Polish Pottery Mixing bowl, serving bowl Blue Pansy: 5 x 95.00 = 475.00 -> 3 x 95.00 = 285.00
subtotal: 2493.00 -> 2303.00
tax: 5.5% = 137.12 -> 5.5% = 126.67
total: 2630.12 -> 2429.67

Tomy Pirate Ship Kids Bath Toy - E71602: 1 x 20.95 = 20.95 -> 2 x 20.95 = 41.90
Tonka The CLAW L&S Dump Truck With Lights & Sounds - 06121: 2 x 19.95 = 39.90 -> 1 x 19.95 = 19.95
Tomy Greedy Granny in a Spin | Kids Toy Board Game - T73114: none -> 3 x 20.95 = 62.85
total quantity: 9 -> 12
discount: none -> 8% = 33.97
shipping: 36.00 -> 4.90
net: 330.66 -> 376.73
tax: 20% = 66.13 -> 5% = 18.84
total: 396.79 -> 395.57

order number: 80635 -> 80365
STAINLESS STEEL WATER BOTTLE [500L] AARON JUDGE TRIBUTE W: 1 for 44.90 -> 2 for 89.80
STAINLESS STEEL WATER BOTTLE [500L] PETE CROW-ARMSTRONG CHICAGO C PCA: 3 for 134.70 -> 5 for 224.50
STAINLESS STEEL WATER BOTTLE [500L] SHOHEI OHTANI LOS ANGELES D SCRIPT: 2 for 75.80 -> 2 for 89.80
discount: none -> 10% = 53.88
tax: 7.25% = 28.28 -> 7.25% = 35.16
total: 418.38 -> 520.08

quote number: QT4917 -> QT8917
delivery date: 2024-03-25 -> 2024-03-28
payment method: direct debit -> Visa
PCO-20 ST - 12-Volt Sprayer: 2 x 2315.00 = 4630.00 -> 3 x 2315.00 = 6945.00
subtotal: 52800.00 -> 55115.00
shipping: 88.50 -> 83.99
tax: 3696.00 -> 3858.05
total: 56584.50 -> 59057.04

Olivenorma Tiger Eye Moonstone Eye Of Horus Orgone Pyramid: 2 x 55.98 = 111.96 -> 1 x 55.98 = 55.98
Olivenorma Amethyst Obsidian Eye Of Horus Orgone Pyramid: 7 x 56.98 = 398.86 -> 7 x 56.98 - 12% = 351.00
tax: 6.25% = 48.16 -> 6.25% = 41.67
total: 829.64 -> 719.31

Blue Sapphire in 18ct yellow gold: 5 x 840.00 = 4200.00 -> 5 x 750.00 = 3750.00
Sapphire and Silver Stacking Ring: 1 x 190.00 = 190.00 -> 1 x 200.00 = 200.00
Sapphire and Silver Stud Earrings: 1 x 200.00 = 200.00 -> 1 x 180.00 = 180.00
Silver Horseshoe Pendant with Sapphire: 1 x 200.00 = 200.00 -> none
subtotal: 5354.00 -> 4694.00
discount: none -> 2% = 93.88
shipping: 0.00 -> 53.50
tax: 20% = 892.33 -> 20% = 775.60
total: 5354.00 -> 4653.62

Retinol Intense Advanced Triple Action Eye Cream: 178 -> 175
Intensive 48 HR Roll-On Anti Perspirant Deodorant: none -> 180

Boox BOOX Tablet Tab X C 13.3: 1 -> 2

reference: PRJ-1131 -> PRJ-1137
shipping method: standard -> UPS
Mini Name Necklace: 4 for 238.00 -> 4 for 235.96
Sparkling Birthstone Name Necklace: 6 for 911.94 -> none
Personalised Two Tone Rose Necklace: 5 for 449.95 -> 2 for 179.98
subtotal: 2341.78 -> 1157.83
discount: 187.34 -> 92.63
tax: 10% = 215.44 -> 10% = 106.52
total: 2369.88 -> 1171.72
= = =
Exercise details:
Please make an exact copy of every record, leaving nothing out.

Answer section:
Polish Pottery Mixing bowl, serving bowl Blue Pansy: 5 x 95.00 = 475.00 -> 3 x 95.00 = 285.00
subtotal: 2493.00 -> 2303.00
tax: 5.5% = 137.12 -> 5.5% = 126.67
total: 2630.12 -> 2429.67

Tomy Pirate Ship Kids Bath Toy - E71602: 1 x 20.95 = 20.95 -> 2 x 20.95 = 41.90
Tonka The CLAW L&S Dump Truck With Lights & Sounds - 06121: 2 x 19.95 = 39.90 -> 1 x 19.95 = 19.95
Tomy Greedy Granny in a Spin | Kids Toy Board Game - T73114: none -> 3 x 20.95 = 62.85
total quantity: 9 -> 12
discount: none -> 8% = 33.97
shipping: 36.00 -> 4.90
net: 330.66 -> 376.73
tax: 20% = 66.13 -> 5% = 18.84
total: 396.79 -> 395.57

order number: 80635 -> 80365
STAINLESS STEEL WATER BOTTLE [500L] AARON JUDGE TRIBUTE W: 1 for 44.90 -> 2 for 89.80
STAINLESS STEEL WATER BOTTLE [500L] PETE CROW-ARMSTRONG CHICAGO C PCA: 3 for 134.70 -> 5 for 224.50
STAINLESS STEEL WATER BOTTLE [500L] SHOHEI OHTANI LOS ANGELES D SCRIPT: 2 for 75.80 -> 2 for 89.80
discount: none -> 10% = 53.88
tax: 7.25% = 28.28 -> 7.25% = 35.16
total: 418.38 -> 520.08

quote number: QT4917 -> QT8917
delivery date: 2024-03-25 -> 2024-03-28
payment method: direct debit -> Visa
PCO-20 ST - 12-Volt Sprayer: 2 x 2315.00 = 4630.00 -> 3 x 2315.00 = 6945.00
subtotal: 52800.00 -> 55115.00
shipping: 88.50 -> 83.99
tax: 3696.00 -> 3858.05
total: 56584.50 -> 59057.04

Olivenorma Tiger Eye Moonstone Eye Of Horus Orgone Pyramid: 2 x 55.98 = 111.96 -> 1 x 55.98 = 55.98
Olivenorma Amethyst Obsidian Eye Of Horus Orgone Pyramid: 7 x 56.98 = 398.86 -> 7 x 56.98 - 12% = 351.00
tax: 6.25% = 48.16 -> 6.25% = 41.67
total: 829.64 -> 719.31

Blue Sapphire in 18ct yellow gold: 5 x 840.00 = 4200.00 -> 5 x 750.00 = 3750.00
Sapphire and Silver Stacking Ring: 1 x 190.00 = 190.00 -> 1 x 200.00 = 200.00
Sapphire and Silver Stud Earrings: 1 x 200.00 = 200.00 -> 1 x 180.00 = 180.00
Silver Horseshoe Pendant with Sapphire: 1 x 200.00 = 200.00 -> none
subtotal: 5354.00 -> 4694.00
discount: none -> 2% = 93.88
shipping: 0.00 -> 53.50
tax: 20% = 892.33 -> 20% = 775.60
total: 5354.00 -> 4653.62

Retinol Intense Advanced Triple Action Eye Cream: 178 -> 175
Intensive 48 HR Roll-On Anti Perspirant Deodorant: none -> 180

Boox BOOX Tablet Tab X C 13.3: 1 -> 2

reference: PRJ-1131 -> PRJ-1137
shipping method: standard -> UPS
Mini Name Necklace: 4 for 238.00 -> 4 for 235.96
Sparkling Birthstone Name Necklace: 6 for 911.94 -> none
Personalised Two Tone Rose Necklace: 5 for 449.95 -> 2 for 179.98
subtotal: 2341.78 -> 1157.83
discount: 187.34 -> 92.63
tax: 10% = 215.44 -> 10% = 106.52
total: 2369.88 -> 1171.72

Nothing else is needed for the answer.